*ASSIGNED TASK*
Restate the listing word for word. Stop at the line that holds "dos CT-es Não Conformes</div>", include it, and leave out all pictures.

*DATA FOR THIS TASK*
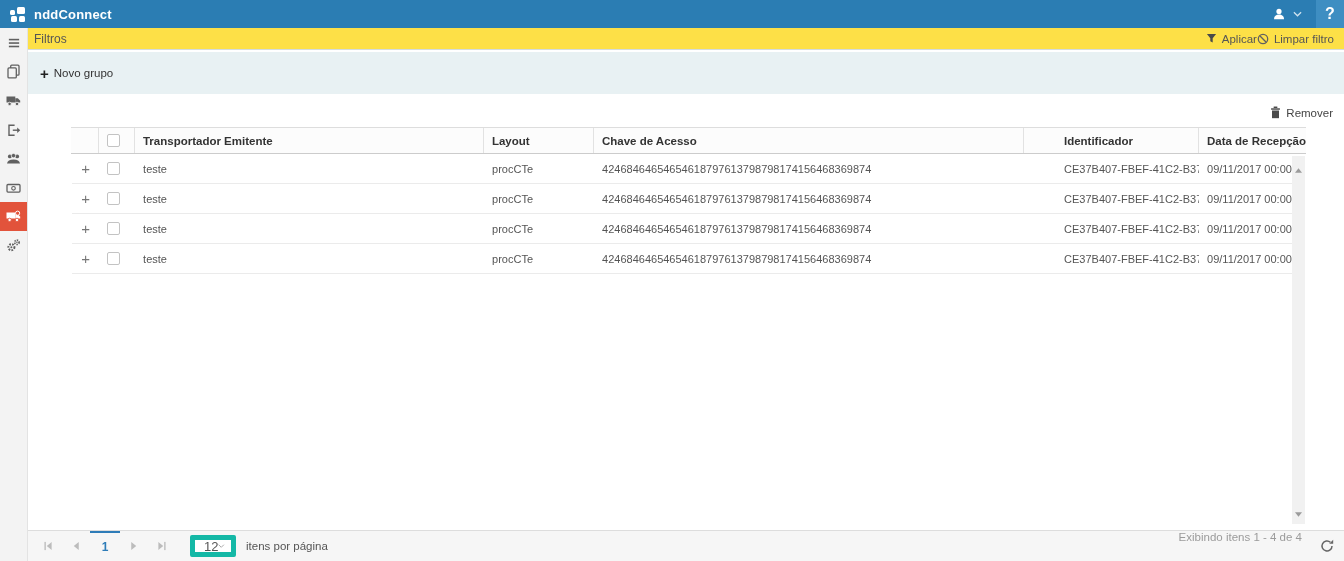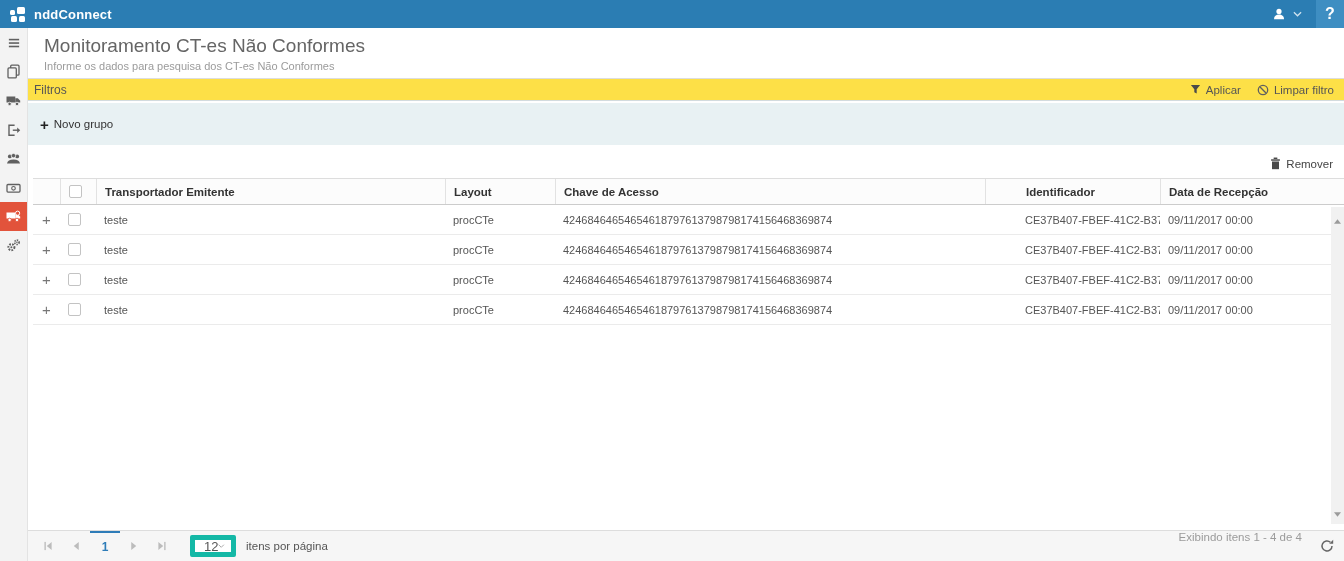--- a/index.html
+++ b/index.html
@@ -187,10 +187,6 @@
   </aside>
 
   <main class="content">
-    <div class="page-head">
-      <div class="page-title">Monitoramento CT-es Não Conformes</div>
-      <div class="page-subtitle">Informe os dados para pesquisa dos CT-es Não Conformes</div>
-    </div>
 
     <div class="filters-bar">
       <span class="filters-title">Filtros</span>

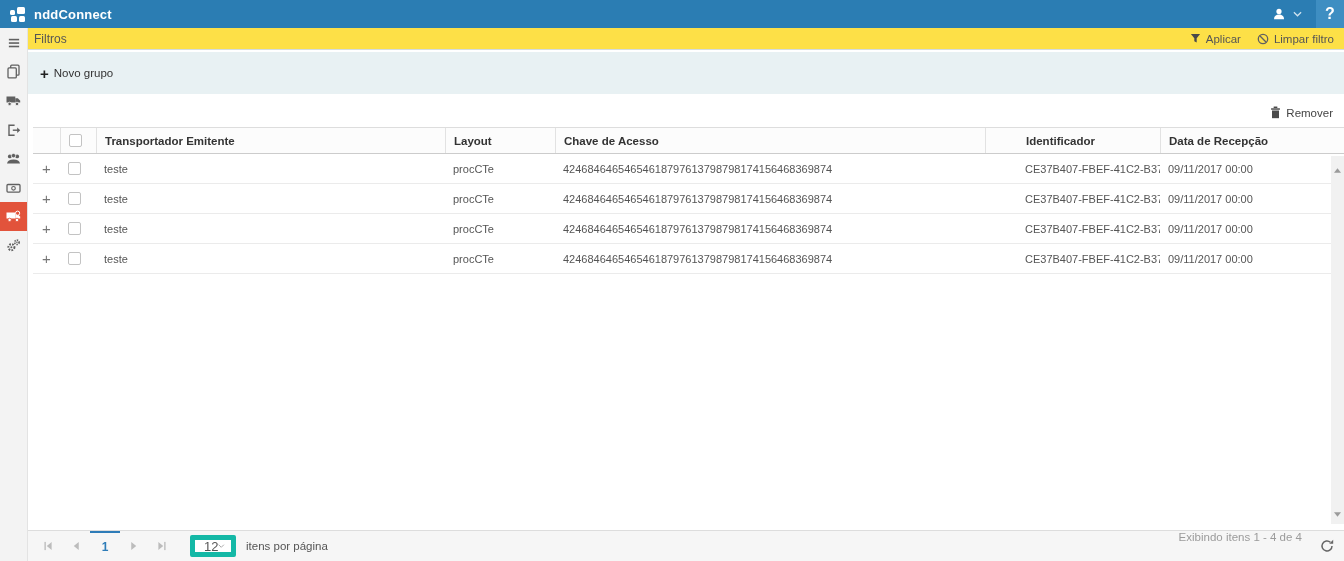--- a/index.html
+++ b/index.html
@@ -39,7 +39,7 @@
   .filters-bar { height:22px; background:#fde047; border-bottom:1px solid #d3dbde;
     display:flex; align-items:center; justify-content:space-between; padding:0 10px 0 6px; }
   .filters-title { font-size:12px; color:#555; }
-  .filters-actions { display:flex; align-items:center; gap:16px; }
+  .filters-actions { display:flex; align-items:center; gap:0; }
   .flt-btn { display:flex; align-items:center; gap:5px; font-size:11.5px; color:#555; cursor:pointer; }
 
   .group-panel { height:42px; background:#e8f1f3; margin-top:2px;

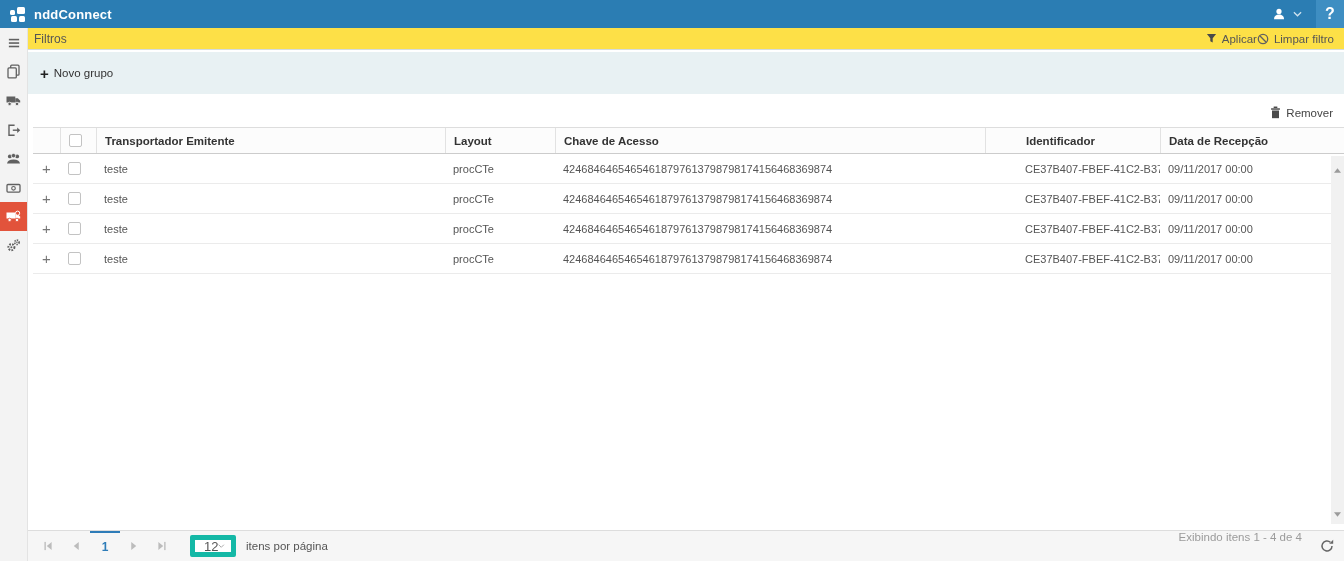--- a/index.html
+++ b/index.html
@@ -52,7 +52,7 @@
   .remove-btn { display:flex; align-items:center; gap:5px; font-size:11.5px; color:#444; cursor:pointer; }
 
   
-  .grid { flex:1; display:flex; flex-direction:column; min-height:0; }
+  .grid { flex:1; display:flex; flex-direction:column; min-height:0;align-items:center; }
   .grid-header { display:flex; border-top:1px solid #ddd; border-bottom:1px solid #ccc;
     background:#fcfcfc; height:27px; align-items:stretch; margin-left:5px; }
   .hcell { display:flex; align-items:center; font-size:11.5px; font-weight:bold; color:#333;

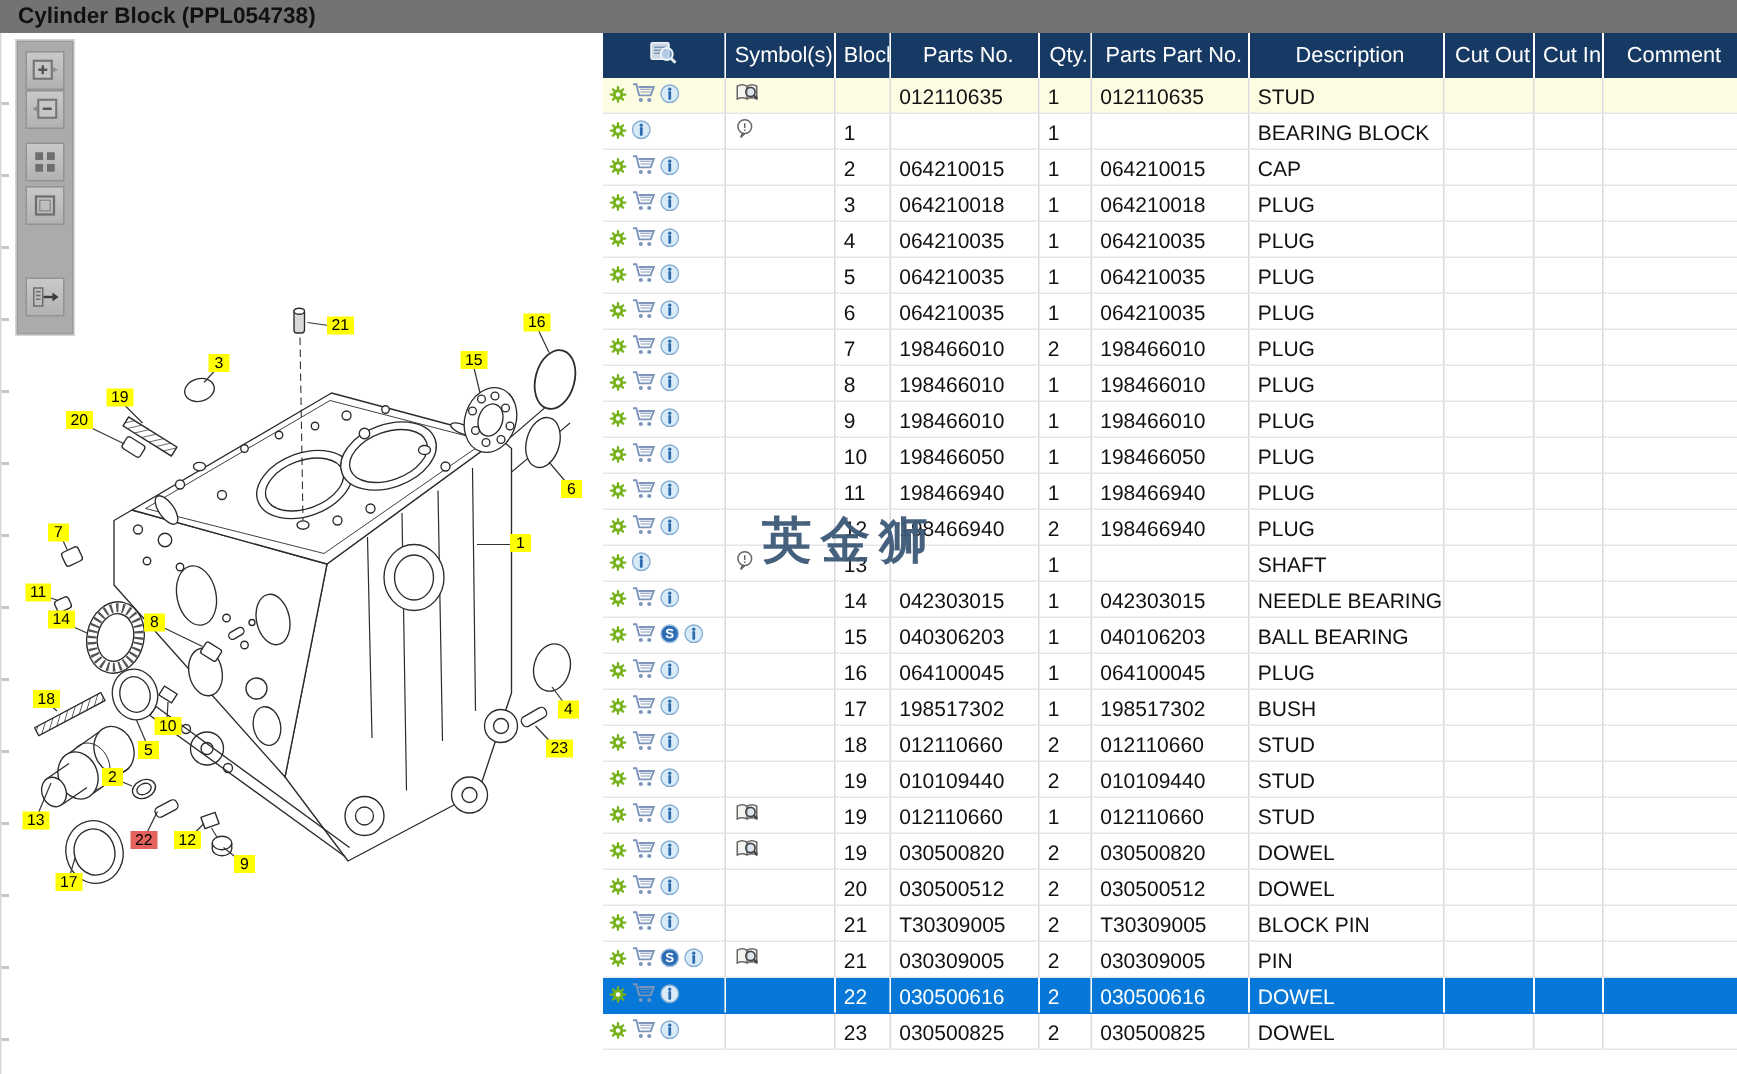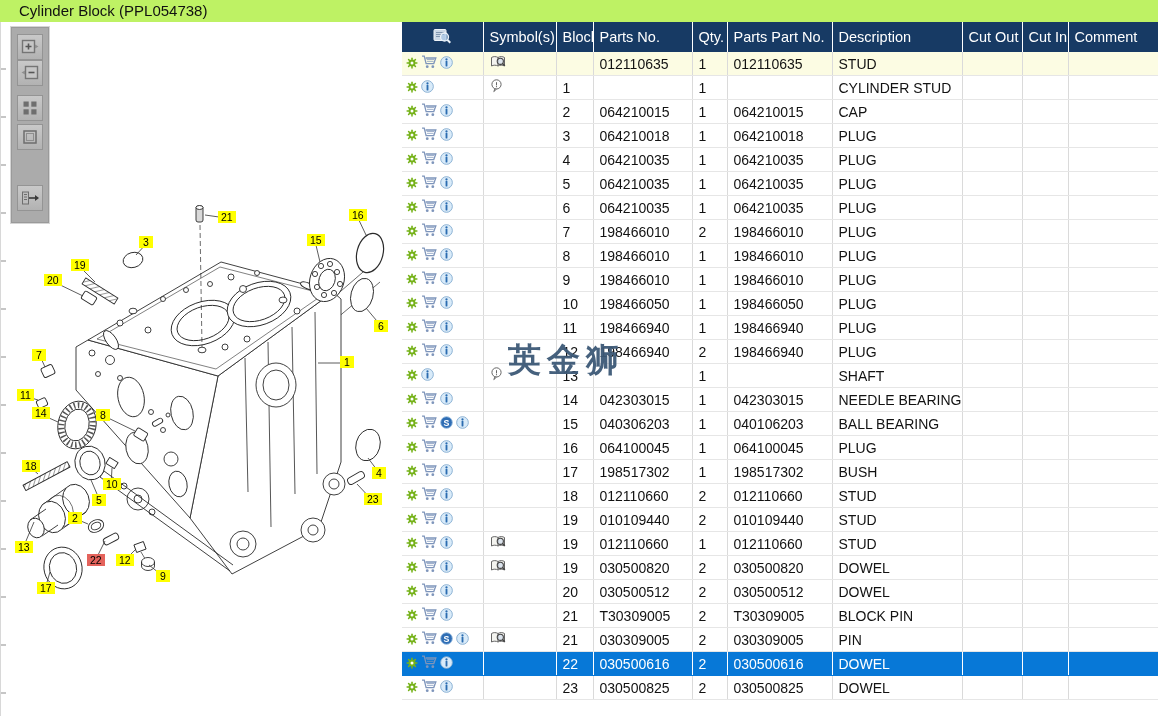--- a/index.html
+++ b/index.html
@@ -11,8 +11,8 @@
   
   .titlebar{
     position:absolute;left:0;top:0;width:100%;height:22px;
-    font-size:15px;font-weight:normal;color:#111;
-    padding-left:19px;box-sizing:border-box;line-height:21px;background:#bef264;
+    font-size:15px;font-weight:bold;color:#111;
+    padding-left:12px;box-sizing:border-box;line-height:21px;background:#737373;
   }
   
   .diagram{position:absolute;left:0;top:22px;width:402px;height:694px;background:#fff;}

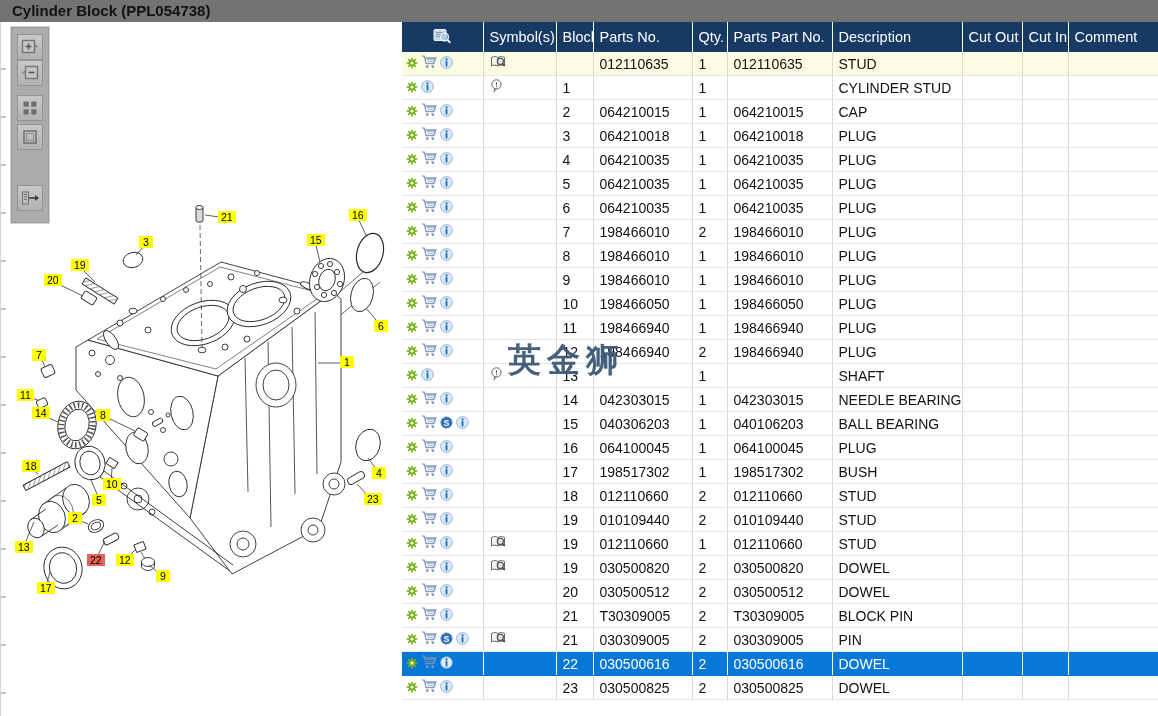--- a/index.html
+++ b/index.html
@@ -49,7 +49,7 @@
   }
   table.parts th{
     background:var(--header-bg,#173A64);color:#fff;font-weight:normal;font-size:14.5px;
-    text-align:left;height:30px;padding:0 0 0 6px;white-space:nowrap;overflow:hidden;
+    text-align:center;height:30px;padding:0 0 0 6px;white-space:nowrap;overflow:hidden;
     border-right:1px solid rgba(255,255,255,.4);
   }
   table.parts th:first-child{text-align:center;padding:0;}

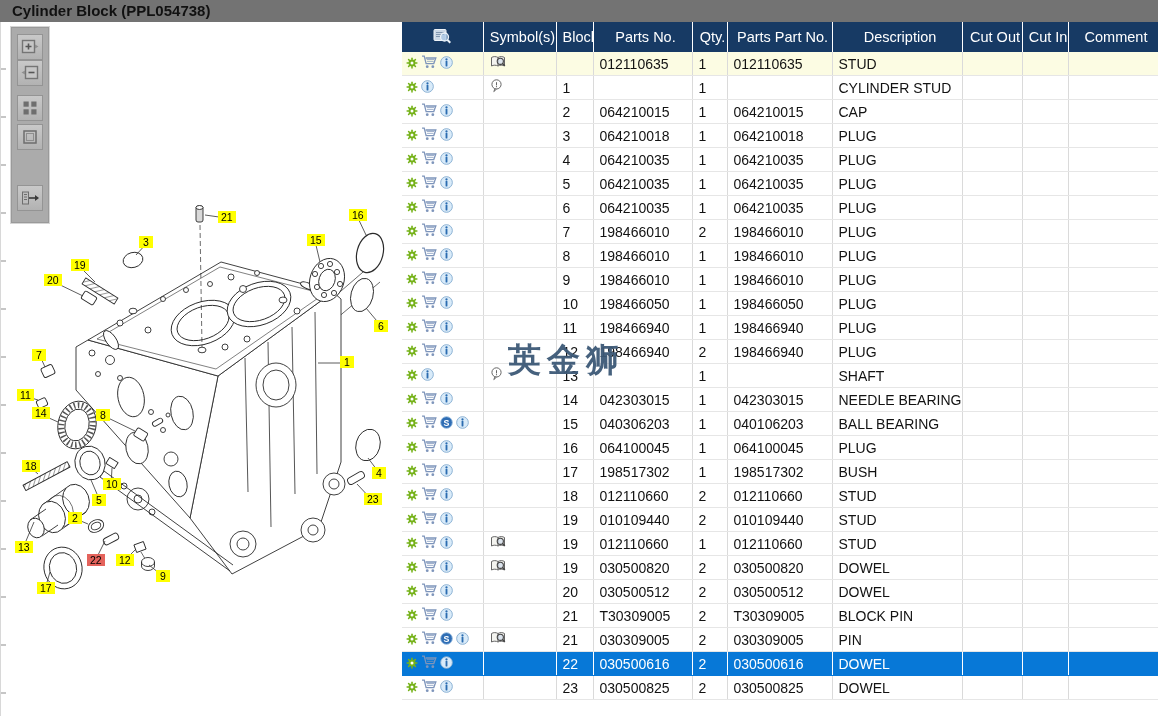--- a/index.html
+++ b/index.html
@@ -428,7 +428,7 @@
         <td class="parts"></td>
         <td class="qty">1</td>
         <td class="latest"></td>
-        <td class="desc">CYLINDER STUD</td>
+        <td class="desc">BEARING BLOCK</td>
         <td class="cutout"></td>
         <td class="cutin"></td>
         <td class="comment"></td>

*SOLUTION BELOW*
--- a/index.html
+++ b/index.html
@@ -187,10 +187,6 @@
   </aside>
 
   <main class="content">
-    <div class="page-head">
-      <div class="page-title">Monitoramento CT-es Não Conformes</div>
-      <div class="page-subtitle">Informe os dados para pesquisa dos CT-es Não Conformes</div>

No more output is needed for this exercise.